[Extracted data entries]
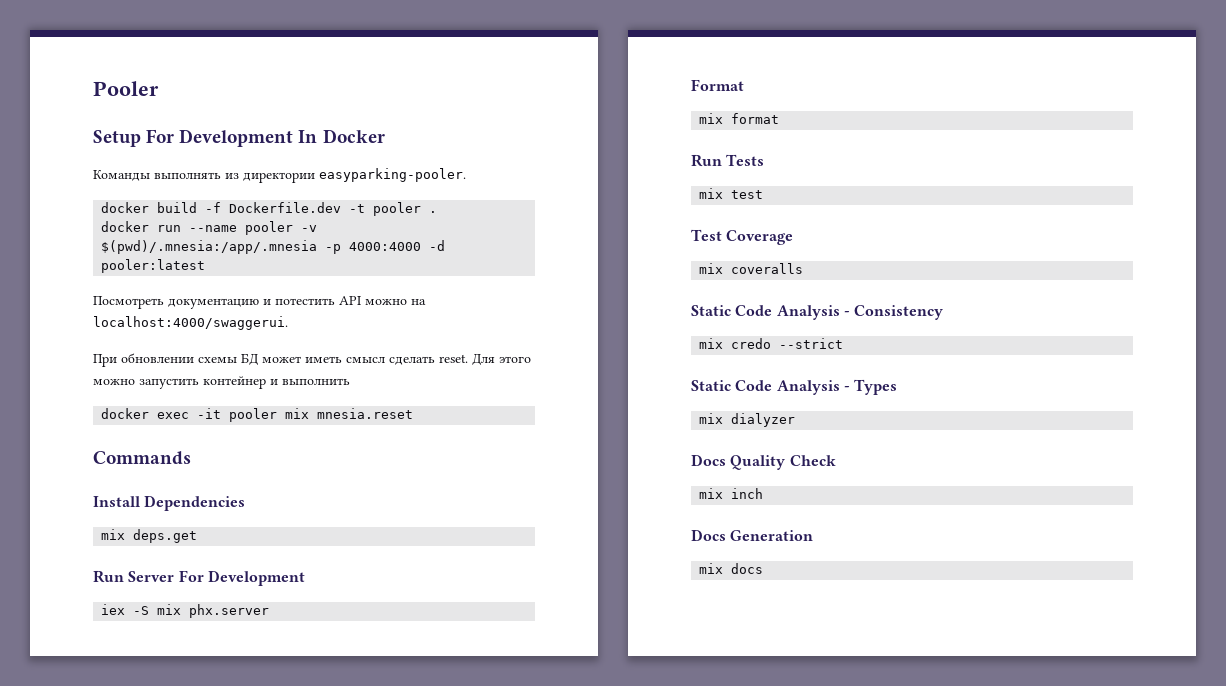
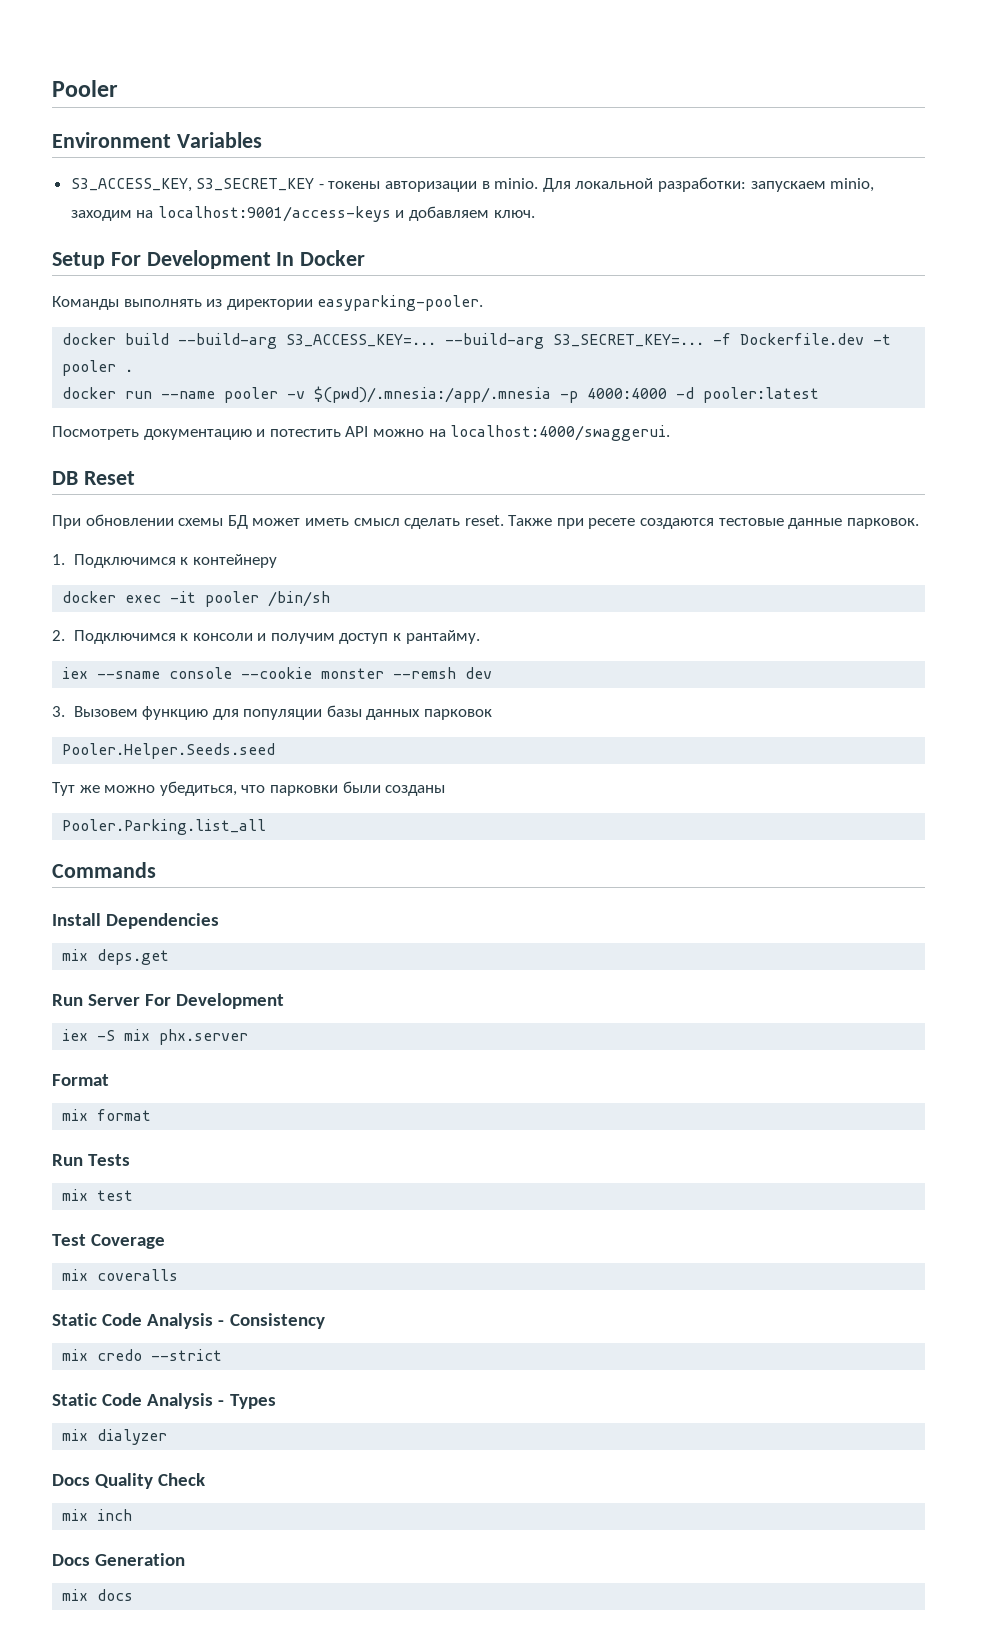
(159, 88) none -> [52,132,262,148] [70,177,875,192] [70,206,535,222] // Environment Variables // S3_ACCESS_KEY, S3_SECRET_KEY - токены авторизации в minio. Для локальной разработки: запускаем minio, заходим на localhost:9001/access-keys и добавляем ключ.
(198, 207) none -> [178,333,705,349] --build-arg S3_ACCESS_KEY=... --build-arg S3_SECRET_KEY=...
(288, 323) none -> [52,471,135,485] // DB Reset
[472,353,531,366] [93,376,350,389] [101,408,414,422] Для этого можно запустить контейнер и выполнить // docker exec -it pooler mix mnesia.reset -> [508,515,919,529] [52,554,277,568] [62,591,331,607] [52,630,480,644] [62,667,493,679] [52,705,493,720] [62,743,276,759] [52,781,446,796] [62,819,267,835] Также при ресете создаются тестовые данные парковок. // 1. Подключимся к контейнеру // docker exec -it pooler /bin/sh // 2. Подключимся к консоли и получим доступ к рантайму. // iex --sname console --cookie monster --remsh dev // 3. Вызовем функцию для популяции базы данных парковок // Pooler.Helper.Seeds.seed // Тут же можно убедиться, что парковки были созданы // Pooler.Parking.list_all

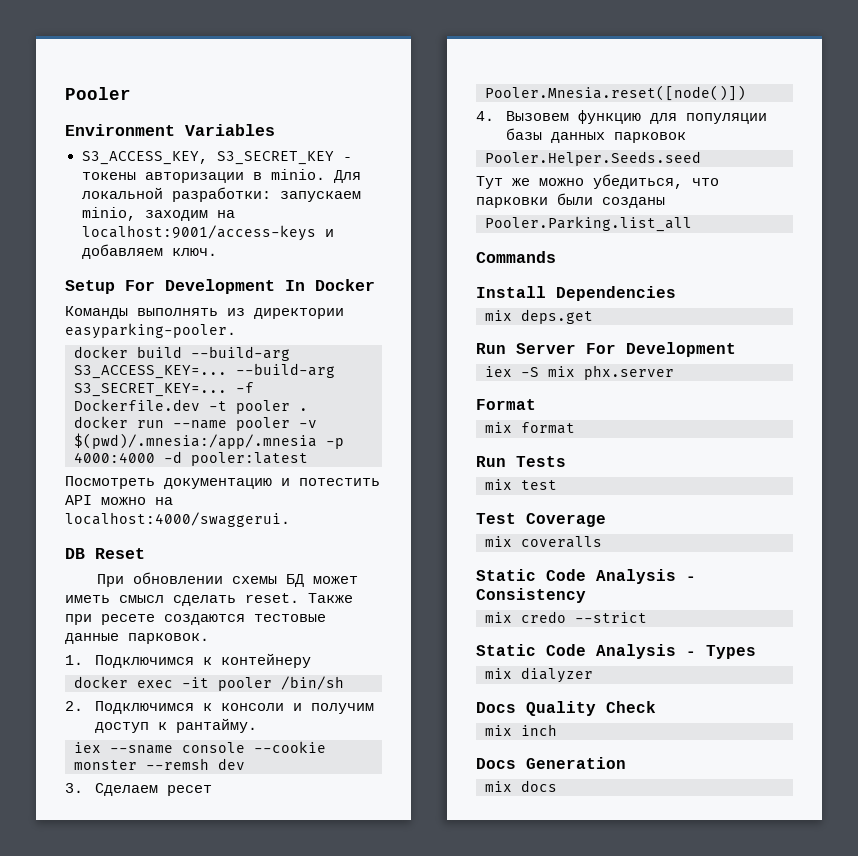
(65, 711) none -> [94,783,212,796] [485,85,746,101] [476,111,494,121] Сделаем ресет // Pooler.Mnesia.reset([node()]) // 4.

Brief
Return verbatim every line from the one holding "(288, 323) none" to the end of the records above. Do not copy the pictures.

Solution for this task
(288, 323) none -> [52,471,135,485] // DB Reset
[472,353,531,366] [93,376,350,389] [101,408,414,422] Для этого можно запустить контейнер и выполнить // docker exec -it pooler mix mnesia.reset -> [508,515,919,529] [52,554,277,568] [62,591,331,607] [52,630,480,644] [62,667,493,679] [52,705,493,720] [62,743,276,759] [52,781,446,796] [62,819,267,835] Также при ресете создаются тестовые данные парковок. // 1. Подключимся к контейнеру // docker exec -it pooler /bin/sh // 2. Подключимся к консоли и получим доступ к рантайму. // iex --sname console --cookie monster --remsh dev // 3. Вызовем функцию для популяции базы данных парковок // Pooler.Helper.Seeds.seed // Тут же можно убедиться, что парковки были созданы // Pooler.Parking.list_all

(65, 711) none -> [94,783,212,796] [485,85,746,101] [476,111,494,121] Сделаем ресет // Pooler.Mnesia.reset([node()]) // 4.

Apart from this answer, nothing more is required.